19 de octubre de 2019, 19:32:13
Opinion

Y DIGO YO


Malos humos en Madrid

Javier Cámara


Cabreo, mucho cabreo, enfado e irritación. Estas son las principales reacciones que se han escuchado a la mayoría de las personas que este jueves se han visto afectadas por las restricciones de tráfico impuestas por el Ayuntamiento de Madrid. Los pocos que apuntan a la bondad de la medida, que también los hay, eran personas que no tienen una hora y media de transporte público de ida al trabajo y lo mismo de vuelta. Por no hablar de los que, directamente, han tenido que suspender reuniones o compromisos.

La polémica está servida y, aunque ya se ha levantado la prohibición de circular por el centro de la ciudad en función de la matrícula del coche para este viernes, pasarán las fiestas y volveremos a sufrir estas limitaciones, sobre todo si el tiempo no acompaña.

La principal razón aportada, y parece lógica, es la salud, pero ¿dígame alguien a quien le parezca bien contaminar? ¿Conoce algún ciudadano al que le importe tres pimientos su salud y la de su familia? Cualquier argumento en este sentido para justificar una medida política es pura demagogia. Nadie quiere perjudicar de forma deliberada a los demás, salvo locos y malvados.

El problema de este famoso nivel 3 por alerta de contaminación que tanto ha trastocado los planes de miles de madrileños es político y, por ende, ideológico. De hecho, no parece que en tan solo medio día de restricciones se hayan reducido los niveles de dióxido de nitrógeno como para anular la medida al día siguiente. El populismo de manual dice que no se puede tocar la moral “de la gente” dos días seguidos y menos si es ya casi fiesta. ¿Qué pasa, que si es Fin de Año la salud no importa?

Por otra parte, si la salud es lo que importa y lo único que importa, lo de este jueves se queda en una medida a muy corto plazo e improvisada. La política de un Ayuntamiento no puede estar en función de lo que diga el hombre del tiempo. Si de verdad se quiere solucionar el problema habría que planificar medidas más severas y todos los días del año, pero eso también va contra lo políticamente correcto.

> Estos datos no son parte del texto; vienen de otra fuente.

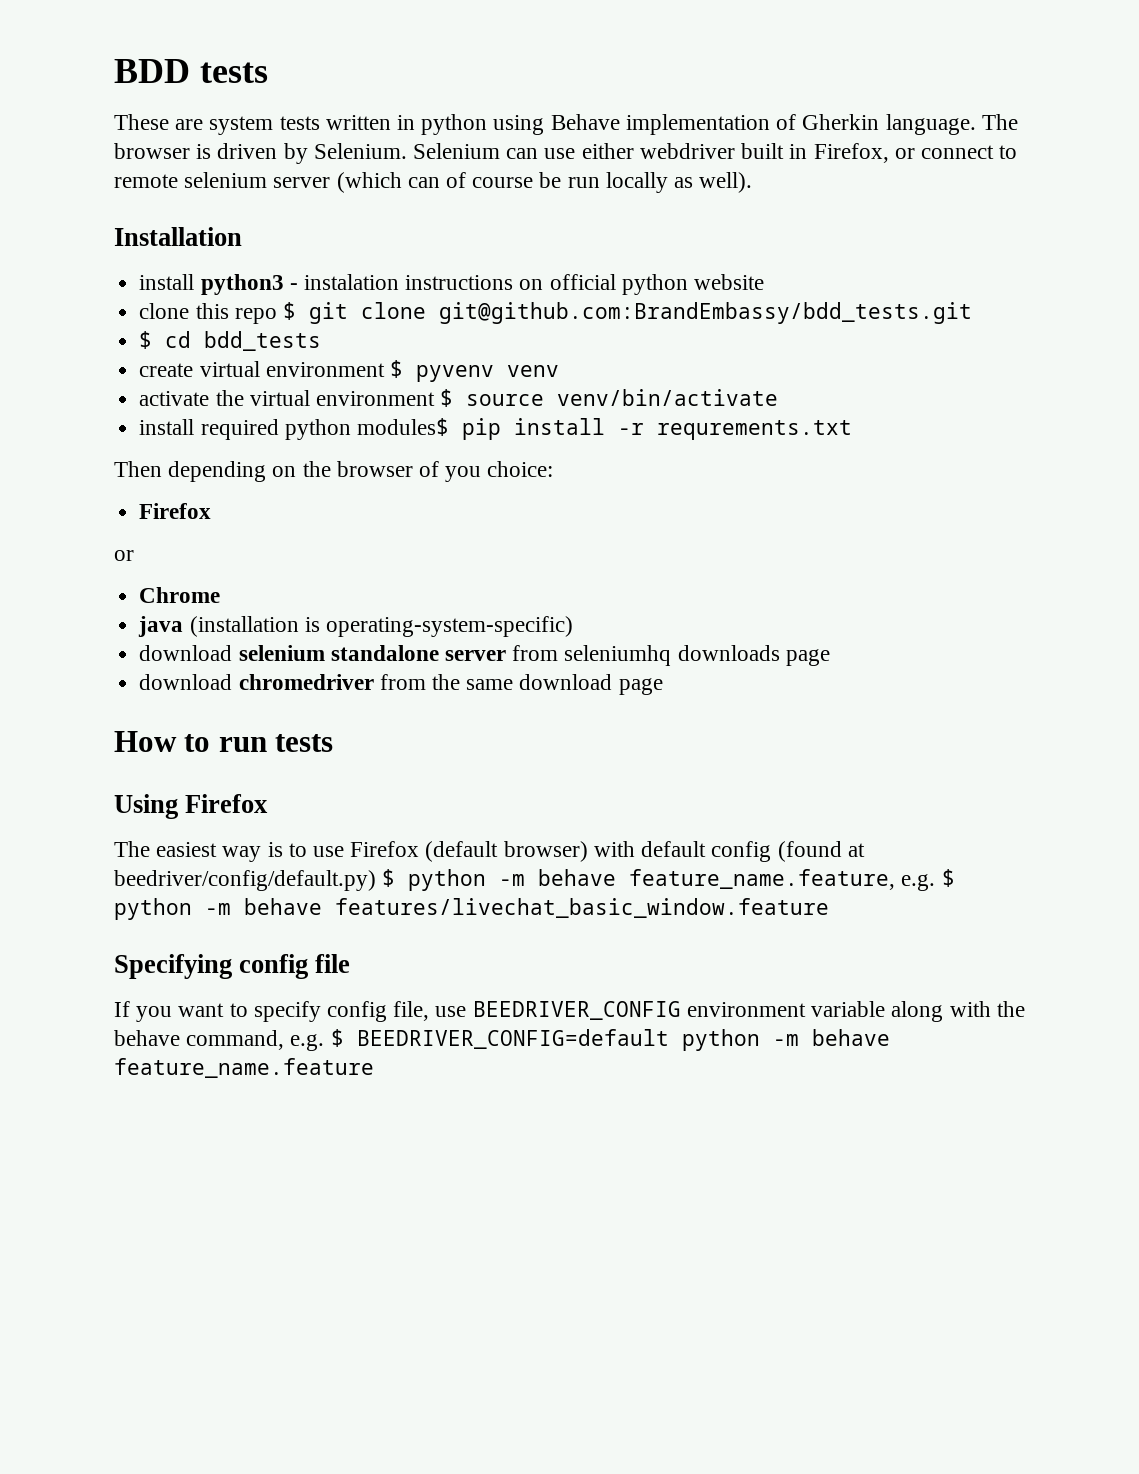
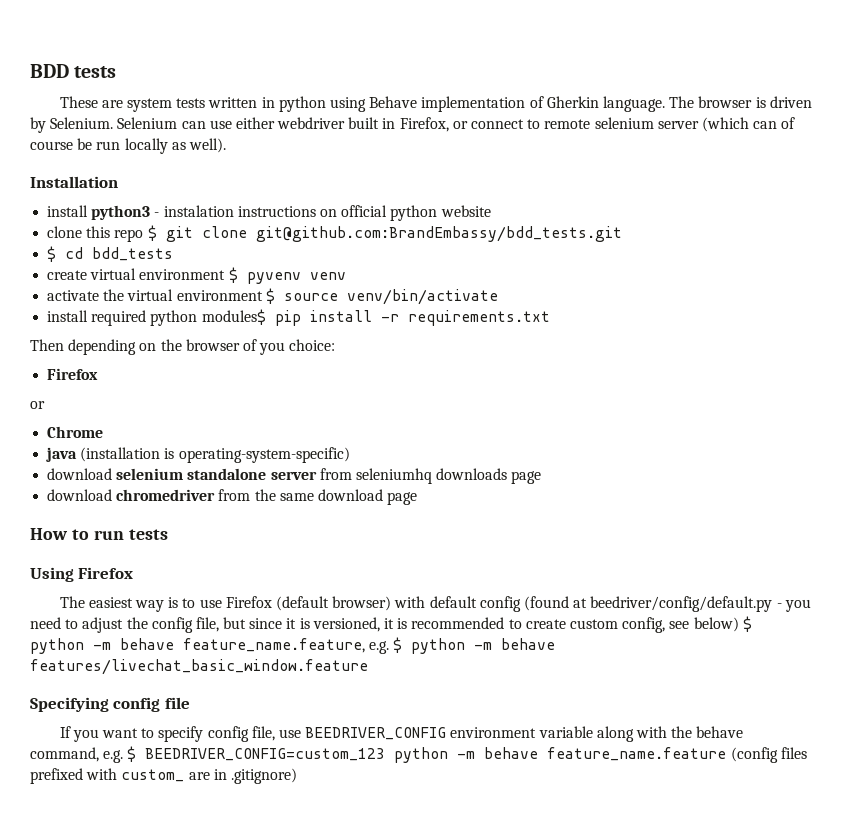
[656,420,852,440] requrements.txt -> [407,310,550,326] requirements.txt
[114,870,376,891] beedriver/config/default.py) -> [590,596,811,612] [30,617,739,633] beedriver/config/default.py - you need to adjust the config file, but since it is versioned, it is recommended to create custom config, see below)
[356,1029,669,1049] BEEDRIVER_CONFIG=default -> [145,748,386,761] BEEDRIVER_CONFIG=custom_123
(374, 1068) none -> [730,747,807,763] [30,768,297,784] (config files prefixed with custom_ are in .gitignore)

Y hablando de política y de correcciones, ¿se imaginan que hubiera sido Ana Botella la promotora de esta prohibición? Lo que habríamos oído, incluso a los que hoy la defienden, es política-ficción, pero seguro que muchos de ustedes se lo imaginan.

Entendiendo que hay que hacer algo para evitar que el aire que respiramos sea, valgan todas las redundancias del mundo, irrespirable, no parece de recibo alterar de forma aleatoria la vida de un ciudadano que, por cierto, no tiene por qué vivir pendiente de la radio, la televisión o los diarios digitales (los de papel ya no valen, sería tarde) para conocer las decisiones, muchas veces arbitrarias, de un ayuntamiento caprichoso.

No hay previsión. No hay planificación. Ya llevan más de año y medio en el Consistorio y no hay nada previsto a medio plazo. La medida hoy es esta, ¿y mañana? ¿Y cuando estén los autobuses escolares funcionando y los trabajadores que ahora tienen unos días de descanso? ¿Y cuando las previsiones meteorológicas no den lluvia en varios días? ¿Y cuando empiecen a poner el grito en el cielo empresas y autónomos que no pueden seguir con estas restricciones a su ‘modus vivendi’?

Y ya que avisan con dudosa antelación (hemos comprobado que a veces ninguna) de las restricciones al tráfico o al aparcamiento, sería agradable encontrarse un día con la sorpresa de que el transporte público es gratuito o, si el gratis total es demasiado, que han bajado a la mitad el precio. Pero, ¿qué se apuestan a que no cae esa breva?